Excimer laser processing of nanostructured SnO2 thin films and its impact on LPG sensing

Abstract

KrF excimer laser (λ = 248 nm) has been employed to anneal nanocrystalline Tin oxide (SnO2) films deposited at 200 °C using spray pyrolysis. With the increase of irradiation laser fluence, the film crystallinity has been improved while the matrix stress decreased along all the crystal planes except (110) and (301), for an energy density of 150 mJ/cm2 as compared to non-irradiated films. The maximum liquid petroleum gas (LPG) response observed for a fluence 150 mJ/cm2 is 92.6% at 350 °C whereas a response is 4% at the onset sensing temperature of 100 °C. Moreover, the response and recovery times have also improved by the laser processing and the cross sensitivity for NH3 and NO2 gases are in a desirable range.

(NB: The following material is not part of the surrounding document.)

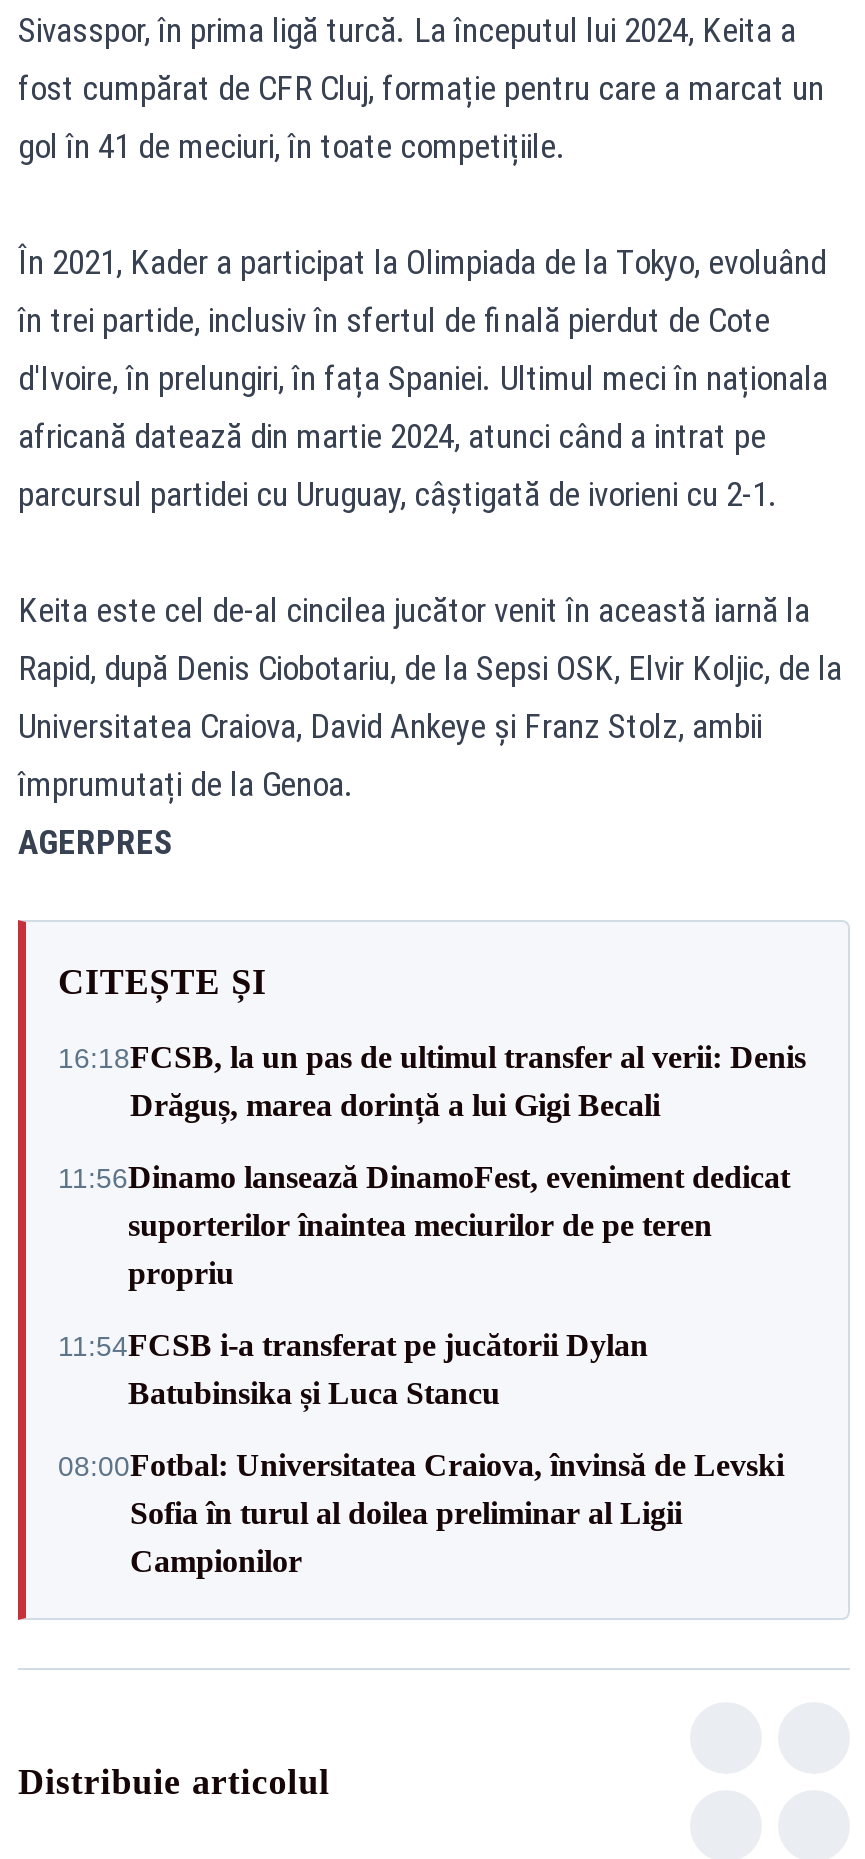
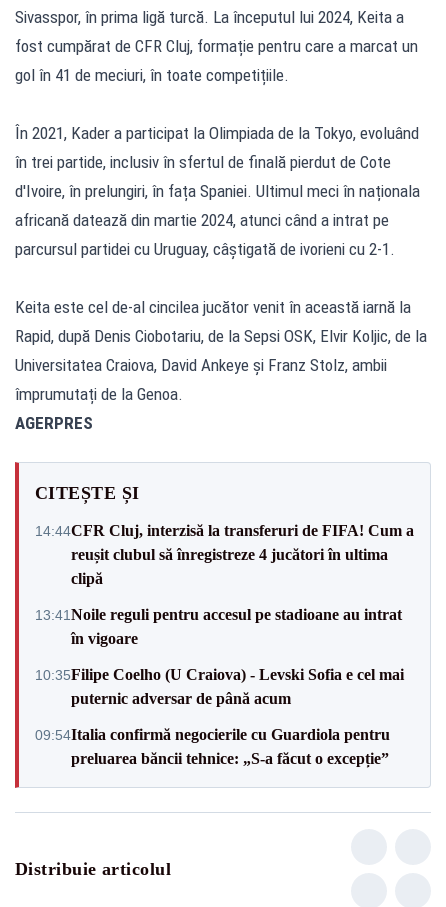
[58,1040,806,1122] 16:18FCSB, la un pas de ultimul transfer al verii: Denis | Drăguș, marea dorință a lui Gigi Becali -> [35,522,414,586] 14:44CFR Cluj, interzisă la transferuri de FIFA! Cum a | reușit clubul să înregistreze 4 jucători în ultima | clipă
[58,1160,790,1290] 11:56Dinamo lansează DinamoFest, eveniment dedicat | suporterilor înaintea meciurilor de pe teren | propriu -> [35,606,402,646] 13:41 Noile reguli pentru accesul pe stadioane au intrat | în vigoare
[58,1328,648,1410] 11:54FCSB i-a transferat pe jucătorii Dylan | Batubinsika și Luca Stancu -> [35,666,404,706] 10:35Filipe Coelho (U Craiova) - Levski Sofia e cel mai | puternic adversar de până acum
[58,1448,784,1578] 08:00Fotbal: Universitatea Craiova, învinsă de Levski | Sofia în turul al doilea preliminar al Ligii | Campionilor -> [35,726,390,766] 09:54Italia confirmă negocierile cu Guardiola pentru | preluarea băncii tehnice: „S-a făcut o excepție”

FESEM images of irradiated films show polygonal shaped distributions of aggregated nanocrystalline particle-clusters with grain boundaries and nanovoids. XPS shows oxygen deficient lattice besides surface and/or pore-bound oxygen contributions. Raman analyses confirm the sub-stoichiometric SnO2-x phases and a high concentration of defects such as oxygen vacancies (OVs) on surface sites. Based on these observations, the gas sensing mechanism is discussed in brief.